_WORK INSTRUCTIONS_. Down to the last line, retype the records below exactly and skip the pictures.

[Records excerpted from a collection]
▽
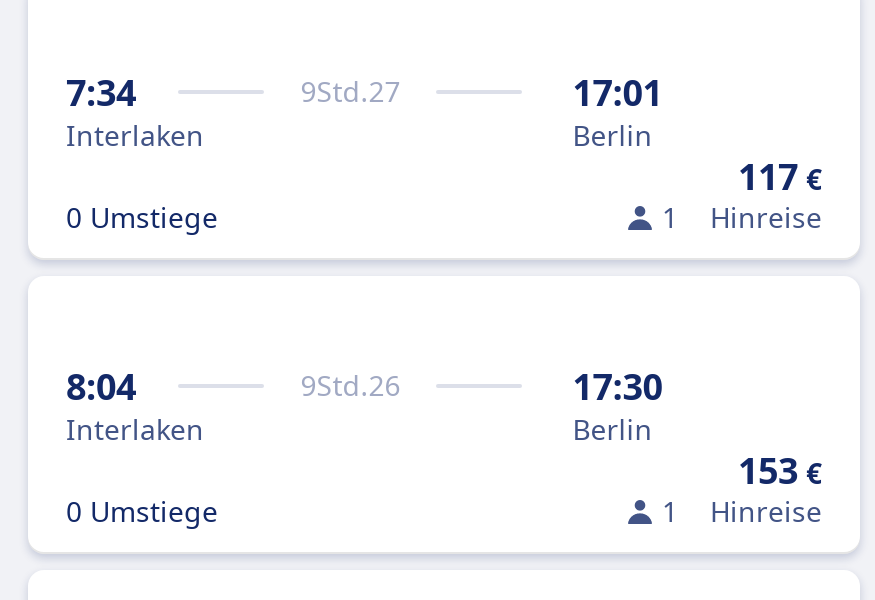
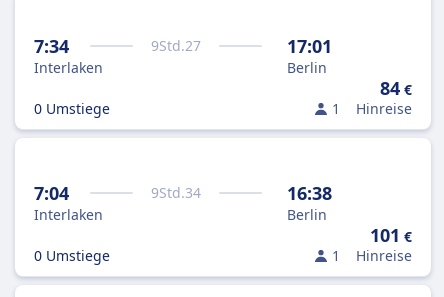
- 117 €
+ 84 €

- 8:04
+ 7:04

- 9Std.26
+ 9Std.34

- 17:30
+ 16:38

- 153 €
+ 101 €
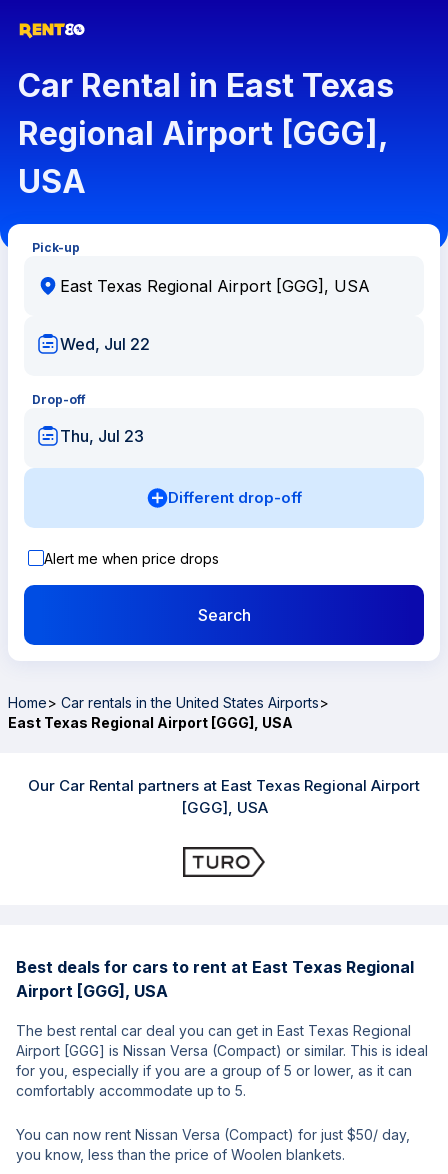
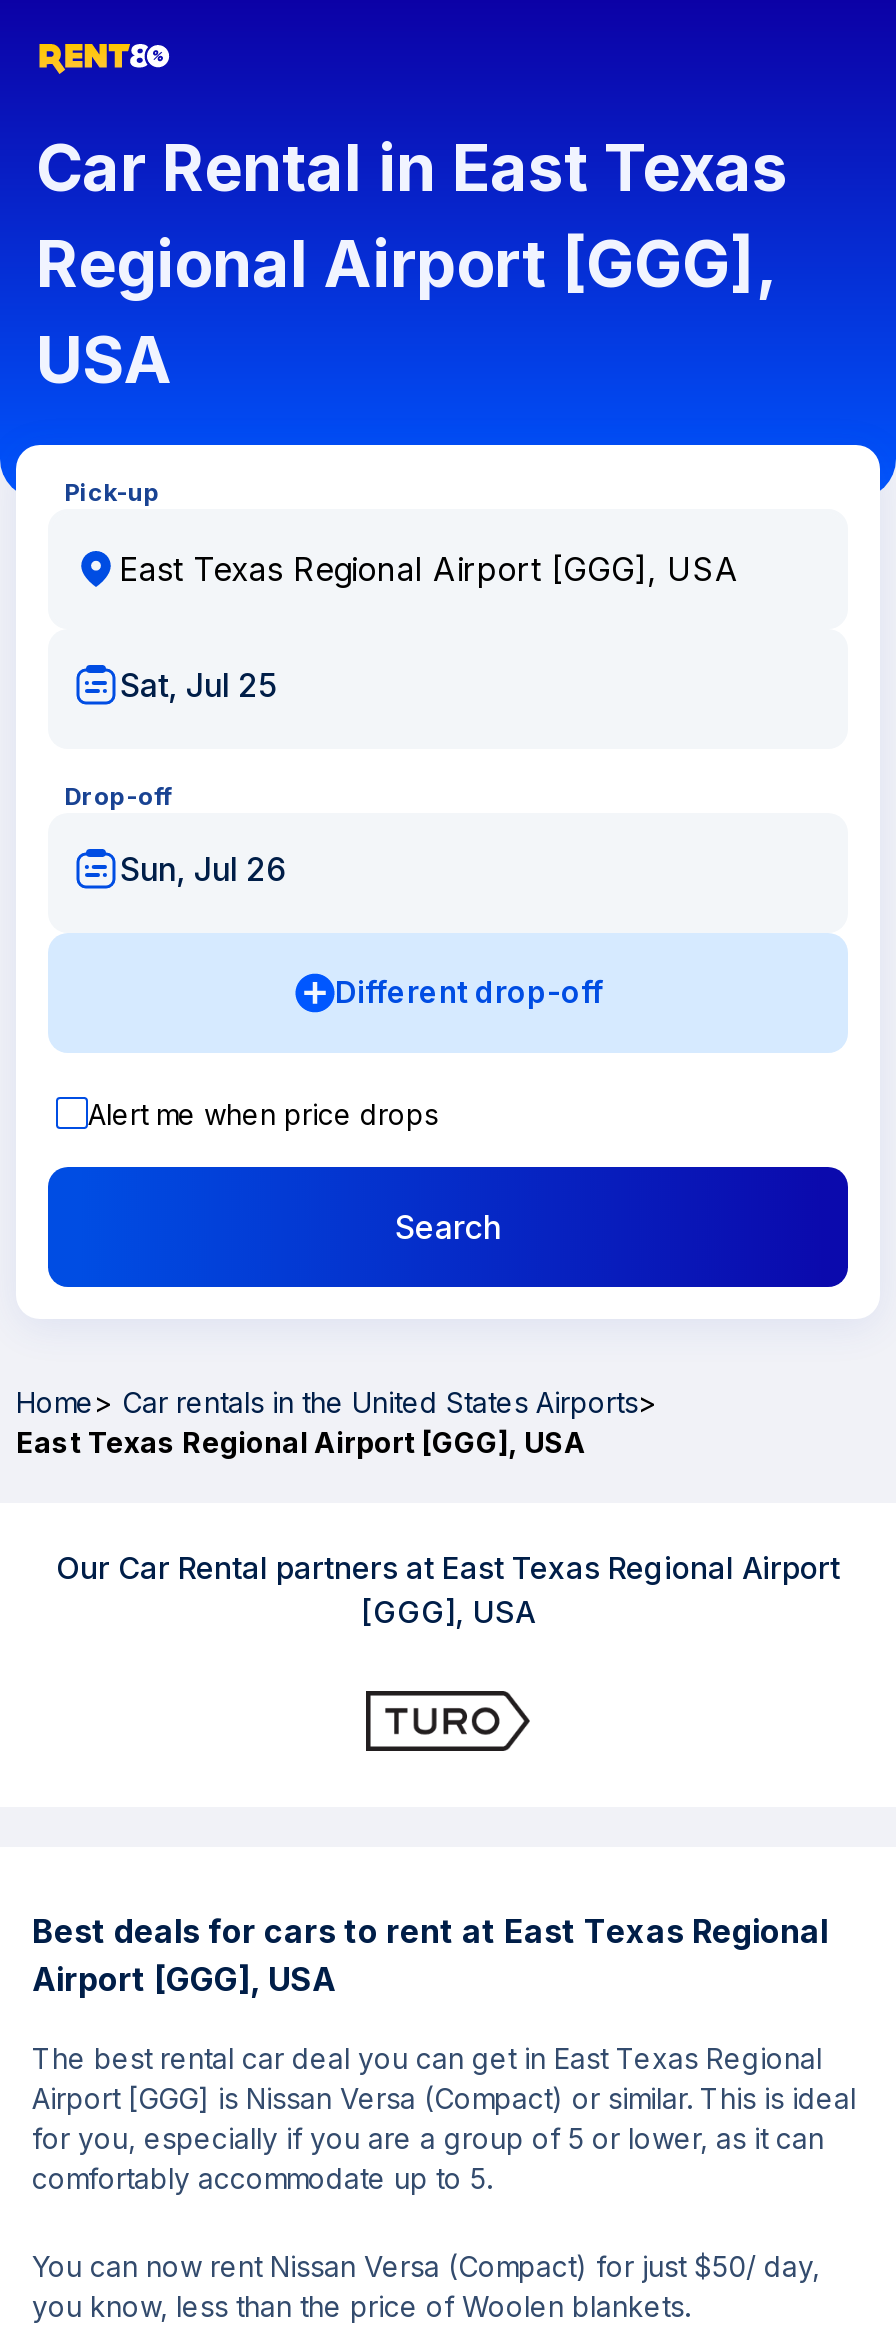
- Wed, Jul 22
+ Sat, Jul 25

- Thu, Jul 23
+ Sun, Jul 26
△
_EXERCISE SOLUTION_.
- 117 €
+ 84 €

- 8:04
+ 7:04

- 9Std.26
+ 9Std.34

- 17:30
+ 16:38

- 153 €
+ 101 €
- Wed, Jul 22
+ Sat, Jul 25

- Thu, Jul 23
+ Sun, Jul 26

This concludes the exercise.